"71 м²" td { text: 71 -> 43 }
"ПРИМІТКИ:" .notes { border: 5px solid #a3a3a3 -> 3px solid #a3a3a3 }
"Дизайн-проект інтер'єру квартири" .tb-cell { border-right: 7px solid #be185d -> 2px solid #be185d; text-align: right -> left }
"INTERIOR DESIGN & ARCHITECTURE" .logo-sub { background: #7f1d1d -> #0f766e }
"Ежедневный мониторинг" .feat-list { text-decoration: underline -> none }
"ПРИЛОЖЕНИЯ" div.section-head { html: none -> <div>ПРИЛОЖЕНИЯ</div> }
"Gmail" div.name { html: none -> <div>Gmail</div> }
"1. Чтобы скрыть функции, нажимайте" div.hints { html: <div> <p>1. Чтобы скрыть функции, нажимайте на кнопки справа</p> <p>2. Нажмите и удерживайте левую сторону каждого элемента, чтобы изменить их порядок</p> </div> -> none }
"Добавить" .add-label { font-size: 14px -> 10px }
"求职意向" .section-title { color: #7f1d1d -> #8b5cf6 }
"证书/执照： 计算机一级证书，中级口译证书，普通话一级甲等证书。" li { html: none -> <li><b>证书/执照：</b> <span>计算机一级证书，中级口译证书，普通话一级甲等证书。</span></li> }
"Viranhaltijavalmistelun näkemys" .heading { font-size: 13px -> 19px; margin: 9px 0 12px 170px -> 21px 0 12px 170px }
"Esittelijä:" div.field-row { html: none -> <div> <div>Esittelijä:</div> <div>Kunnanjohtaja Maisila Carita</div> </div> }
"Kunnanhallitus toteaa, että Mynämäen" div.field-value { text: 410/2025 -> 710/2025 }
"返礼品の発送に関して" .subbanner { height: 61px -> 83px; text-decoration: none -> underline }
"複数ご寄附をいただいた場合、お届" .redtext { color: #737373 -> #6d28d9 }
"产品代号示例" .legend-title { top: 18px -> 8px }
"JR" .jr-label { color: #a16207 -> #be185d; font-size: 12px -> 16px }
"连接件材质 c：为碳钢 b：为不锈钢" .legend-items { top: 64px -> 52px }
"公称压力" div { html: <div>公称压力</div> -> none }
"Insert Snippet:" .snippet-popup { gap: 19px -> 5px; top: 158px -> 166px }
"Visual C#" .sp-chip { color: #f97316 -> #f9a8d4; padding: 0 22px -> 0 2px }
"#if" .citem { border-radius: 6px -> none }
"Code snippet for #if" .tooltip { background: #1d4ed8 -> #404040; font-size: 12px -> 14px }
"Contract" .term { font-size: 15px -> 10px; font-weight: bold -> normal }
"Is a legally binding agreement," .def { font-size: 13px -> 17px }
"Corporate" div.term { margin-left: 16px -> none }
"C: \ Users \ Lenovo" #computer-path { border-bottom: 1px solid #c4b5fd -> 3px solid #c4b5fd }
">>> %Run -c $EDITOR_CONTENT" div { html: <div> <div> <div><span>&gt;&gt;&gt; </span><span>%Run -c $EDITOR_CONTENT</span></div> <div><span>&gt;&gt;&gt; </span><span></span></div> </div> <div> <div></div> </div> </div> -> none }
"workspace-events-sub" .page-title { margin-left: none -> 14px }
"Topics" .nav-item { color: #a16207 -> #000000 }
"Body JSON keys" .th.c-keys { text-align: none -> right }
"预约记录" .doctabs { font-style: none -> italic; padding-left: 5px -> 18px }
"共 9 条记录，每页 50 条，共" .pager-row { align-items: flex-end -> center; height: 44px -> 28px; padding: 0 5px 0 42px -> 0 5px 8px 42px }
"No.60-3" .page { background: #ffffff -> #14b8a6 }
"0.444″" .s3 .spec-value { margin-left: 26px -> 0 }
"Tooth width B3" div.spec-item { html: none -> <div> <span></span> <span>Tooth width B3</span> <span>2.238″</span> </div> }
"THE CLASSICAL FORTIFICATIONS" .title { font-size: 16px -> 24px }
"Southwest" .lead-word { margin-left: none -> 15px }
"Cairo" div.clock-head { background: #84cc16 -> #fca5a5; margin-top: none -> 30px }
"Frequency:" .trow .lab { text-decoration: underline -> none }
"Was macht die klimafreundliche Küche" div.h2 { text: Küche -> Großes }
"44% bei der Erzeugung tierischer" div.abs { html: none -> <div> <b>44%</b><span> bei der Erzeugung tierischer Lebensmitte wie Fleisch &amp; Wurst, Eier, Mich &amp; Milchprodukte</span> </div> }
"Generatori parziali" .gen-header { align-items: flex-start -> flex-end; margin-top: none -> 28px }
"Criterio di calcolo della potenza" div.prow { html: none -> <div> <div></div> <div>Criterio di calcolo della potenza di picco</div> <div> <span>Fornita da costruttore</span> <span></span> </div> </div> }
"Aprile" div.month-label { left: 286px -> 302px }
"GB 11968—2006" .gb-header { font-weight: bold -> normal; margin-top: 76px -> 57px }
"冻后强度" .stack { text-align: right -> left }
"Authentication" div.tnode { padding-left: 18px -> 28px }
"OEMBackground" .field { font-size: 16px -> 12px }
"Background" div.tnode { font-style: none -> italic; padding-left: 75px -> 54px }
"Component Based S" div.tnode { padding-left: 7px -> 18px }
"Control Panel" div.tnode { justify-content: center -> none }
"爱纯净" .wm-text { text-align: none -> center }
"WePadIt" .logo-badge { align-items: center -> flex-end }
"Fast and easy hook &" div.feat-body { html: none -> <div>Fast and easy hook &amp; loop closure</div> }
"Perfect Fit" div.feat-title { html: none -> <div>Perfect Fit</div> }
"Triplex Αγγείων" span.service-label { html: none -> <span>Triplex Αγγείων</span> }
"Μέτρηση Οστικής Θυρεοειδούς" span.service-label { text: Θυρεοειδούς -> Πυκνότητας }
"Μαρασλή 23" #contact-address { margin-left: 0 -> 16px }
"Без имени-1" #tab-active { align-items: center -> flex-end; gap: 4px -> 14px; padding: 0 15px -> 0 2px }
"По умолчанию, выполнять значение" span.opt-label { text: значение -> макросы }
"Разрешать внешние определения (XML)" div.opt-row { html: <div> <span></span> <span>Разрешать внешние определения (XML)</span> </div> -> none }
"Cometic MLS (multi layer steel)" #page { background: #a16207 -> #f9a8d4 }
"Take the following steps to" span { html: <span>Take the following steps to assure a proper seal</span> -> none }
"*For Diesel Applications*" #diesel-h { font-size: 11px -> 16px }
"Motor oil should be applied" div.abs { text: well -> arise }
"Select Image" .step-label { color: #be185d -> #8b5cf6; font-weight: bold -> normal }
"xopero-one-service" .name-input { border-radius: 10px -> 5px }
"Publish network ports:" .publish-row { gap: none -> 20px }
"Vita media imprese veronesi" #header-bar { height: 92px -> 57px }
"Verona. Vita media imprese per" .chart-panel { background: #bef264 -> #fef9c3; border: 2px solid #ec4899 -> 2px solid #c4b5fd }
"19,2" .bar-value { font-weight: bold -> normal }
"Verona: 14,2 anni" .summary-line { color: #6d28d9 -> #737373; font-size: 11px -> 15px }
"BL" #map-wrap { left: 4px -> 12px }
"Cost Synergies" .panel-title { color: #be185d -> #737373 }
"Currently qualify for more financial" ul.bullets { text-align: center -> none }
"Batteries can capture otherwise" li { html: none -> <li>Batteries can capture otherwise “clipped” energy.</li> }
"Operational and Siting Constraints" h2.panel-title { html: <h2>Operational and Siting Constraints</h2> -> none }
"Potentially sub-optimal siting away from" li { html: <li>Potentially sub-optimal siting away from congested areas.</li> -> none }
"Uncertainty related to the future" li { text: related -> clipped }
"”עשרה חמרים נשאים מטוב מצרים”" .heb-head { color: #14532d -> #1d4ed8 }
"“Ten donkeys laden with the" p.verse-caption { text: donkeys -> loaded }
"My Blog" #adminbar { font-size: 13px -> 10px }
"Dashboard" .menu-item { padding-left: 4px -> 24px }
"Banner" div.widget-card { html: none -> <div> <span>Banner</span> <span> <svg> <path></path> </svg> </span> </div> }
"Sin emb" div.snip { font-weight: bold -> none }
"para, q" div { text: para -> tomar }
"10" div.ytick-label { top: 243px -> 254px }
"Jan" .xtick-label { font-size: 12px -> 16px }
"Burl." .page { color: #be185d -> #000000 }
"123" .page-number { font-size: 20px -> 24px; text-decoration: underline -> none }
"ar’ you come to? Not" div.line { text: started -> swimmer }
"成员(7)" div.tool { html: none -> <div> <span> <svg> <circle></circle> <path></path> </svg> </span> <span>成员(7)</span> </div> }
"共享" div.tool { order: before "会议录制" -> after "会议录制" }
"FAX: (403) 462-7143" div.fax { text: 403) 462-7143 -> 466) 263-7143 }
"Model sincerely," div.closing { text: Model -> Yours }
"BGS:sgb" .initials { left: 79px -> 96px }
───
→ **EXERCISE OBJECTIVE**:
All lines in the listing above between the line with "macht die klimafreundliche" and the line with "left: 286px ->", inclusive, should be set down exactly, and no line outside that range.

→ **THE COMPLETED TASK**:
"Was macht die klimafreundliche Küche" div.h2 { text: Küche -> Großes }
"44% bei der Erzeugung tierischer" div.abs { html: none -> <div> <b>44%</b><span> bei der Erzeugung tierischer Lebensmitte wie Fleisch &amp; Wurst, Eier, Mich &amp; Milchprodukte</span> </div> }
"Generatori parziali" .gen-header { align-items: flex-start -> flex-end; margin-top: none -> 28px }
"Criterio di calcolo della potenza" div.prow { html: none -> <div> <div></div> <div>Criterio di calcolo della potenza di picco</div> <div> <span>Fornita da costruttore</span> <span></span> </div> </div> }
"Aprile" div.month-label { left: 286px -> 302px }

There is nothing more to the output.